For two years I was out of school, almost two and a half now. I knew I needed to get back but every school I applied to, even state schools, were rejecting me. I hated the idea of community college because I didn’t want to have to transfer that many times. So I decided I wanted to go to school for music. I knew I wouldn’t be focused if I were studying anything else. Last year, I worked my ass off, and applied to Berklee College of Music. I had lost so much hope, being nearly 21-years old, and out of college for so long. My audition was terrifying, but I tried to make them see the real me. And as luck would have it, they did. Without any classical training, or much training of any kind at all, being accepted into this school is the best thing that has ever happened to me, and I can’t wait to meet all of these talented musicians and start a new life. My goals are still the same and I still have the drive for it.

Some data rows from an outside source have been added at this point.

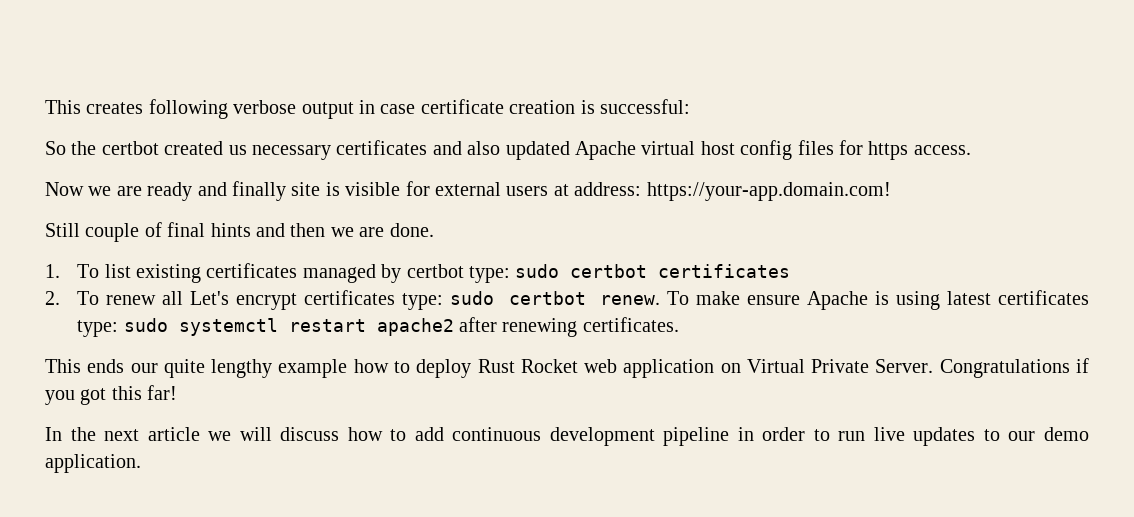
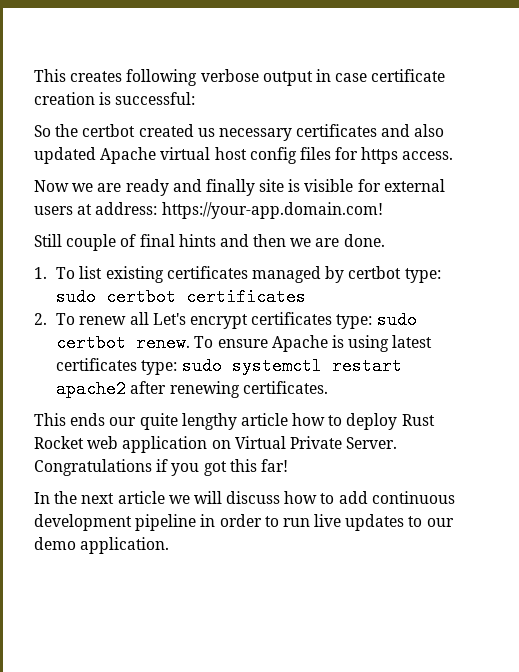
- To make ensure Apache is using latest certificates type: sudo systemctl restart apache2 after renewing certificates.
+ To ensure Apache is using latest certificates type: sudo systemctl restart apache2 after renewing certificates.
- This ends our quite lengthy example how to deploy Rust Rocket web application on Virtual Private Server.
+ This ends our quite lengthy article how to deploy Rust Rocket web application on Virtual Private Server.

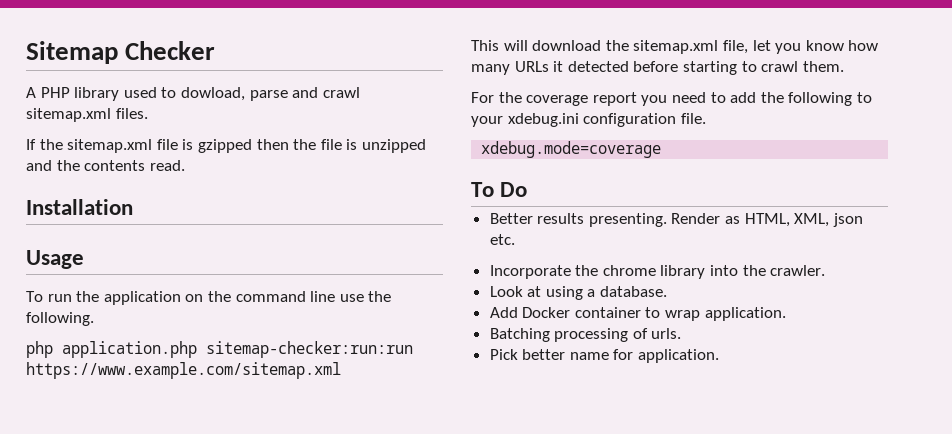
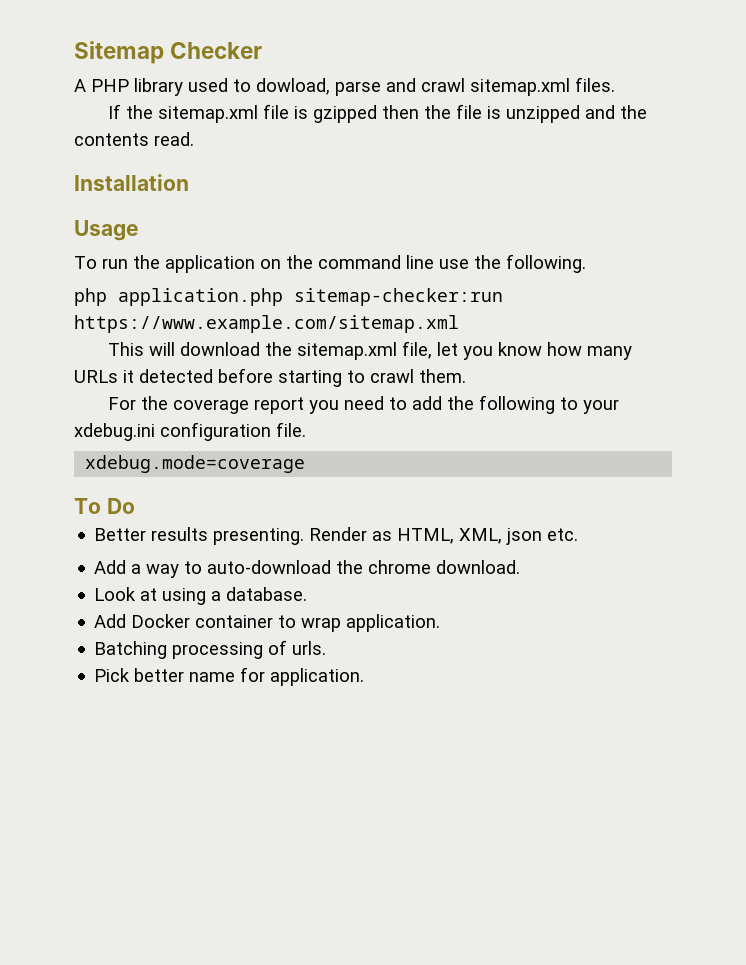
- php application.php sitemap-checker:run:run https://www.example.com/sitemap.xml
+ php application.php sitemap-checker:run https://www.example.com/sitemap.xml
- Incorporate the chrome library into the crawler.
+ Add a way to auto-download the chrome download.

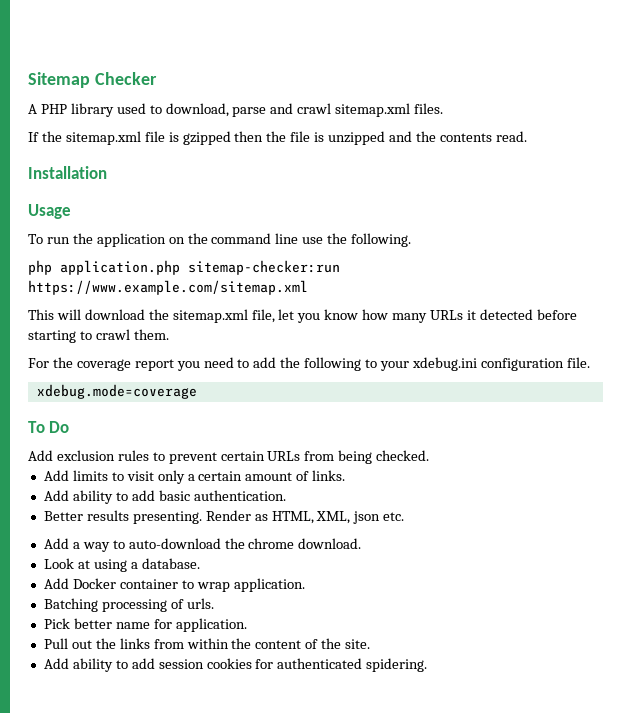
- A PHP library used to dowload, parse and crawl sitemap.xml files.
+ A PHP library used to download, parse and crawl sitemap.xml files.
+ Add exclusion rules to prevent certain URLs from being checked.
+ Add limits to visit only a certain amount of links.
+ Add ability to add basic authentication.
+ Pull out the links from within the content of the site.
+ Add ability to add session cookies for authenticated spidering.

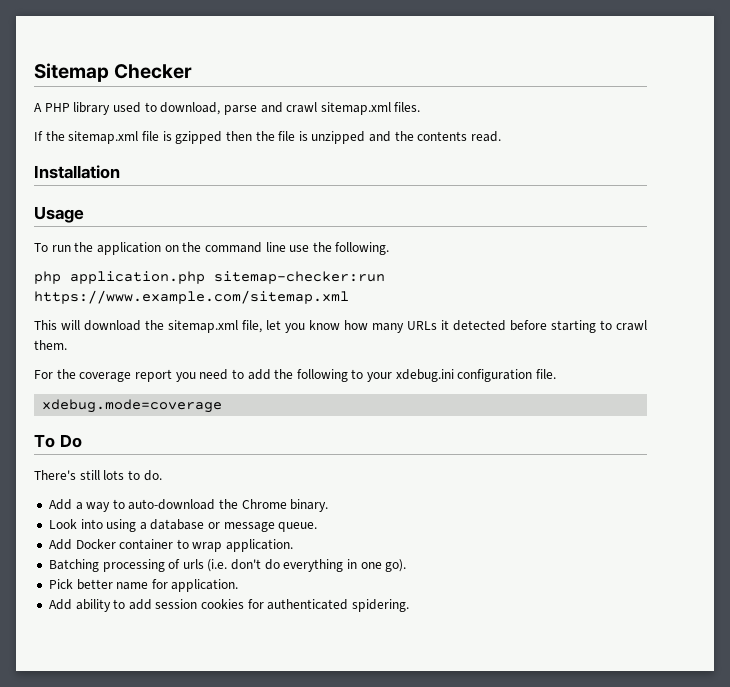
- Add exclusion rules to prevent certain URLs from being checked.
- Add limits to visit only a certain amount of links.
- Add ability to add basic authentication.
- Better results presenting. Render as HTML, XML, json etc.
+ There's still lots to do.
- Add a way to auto-download the chrome download.
+ Add a way to auto-download the Chrome binary.
- Look at using a database.
+ Look into using a database or message queue.
- Batching processing of urls.
+ Batching processing of urls (i.e. don't do everything in one go).
- Pull out the links from within the content of the site.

What are your goals at Berklee? And post-graduation?
Obviously in a perfect world I would have my name in lights and a million screaming fans. Who wouldn’t? But that isn’t the goal anymore. The goal is to make money making music, in whatever sense that would be, whether it’s writing for other artists, working in a studio, etc. If I can make a small dent in the industry that’s gotten so twisted, I can call that success.
Will you continue to record and release your solo material while in school?
Of course while attending Berklee I hope to continue recording and releasing new material. I’m still learning new things about the industry and music in general everyday, I am progressing as an artist and I want to share that progress with everyone.
Tell us about your live performance, and what you think makes a live show successful.
Any truly sincere musician will agree that live shows are the best part about being an artist. That’s when we get to deliver our music right there in front of you, and for a few minutes, go back to feeling how we did when we first wrote that song. The energy a (sometimes drunk) crowd gives off is sensational and unlike anything else.
Personally, I’ve struggled to get live shows. I’ve played some really awesome venues, but there’s always some kind of catch. “Sell ‘X’ amount of tickets to play, guarantee that crowd, and make sure everyone knows there’s a two drink minimum.” Even with these obstacles I’ve still managed to perform at venues like The Bitter End, The Studio at Webster Hall, and even New York Comic Con. For the past year, I’ve had the pleasure of performing fairly regularly at an Irish pub on 2nd Avenue called Paddy Reilly’s. There’s no cover, no worrying about tickets, just really awesome cheap beer and always an amazing crowd. That’s why I think artists individually determine what makes a successful show to them. For me it’s just having everyone listening, cheering, seeing a familiar face or two, and having a really great Saturday night.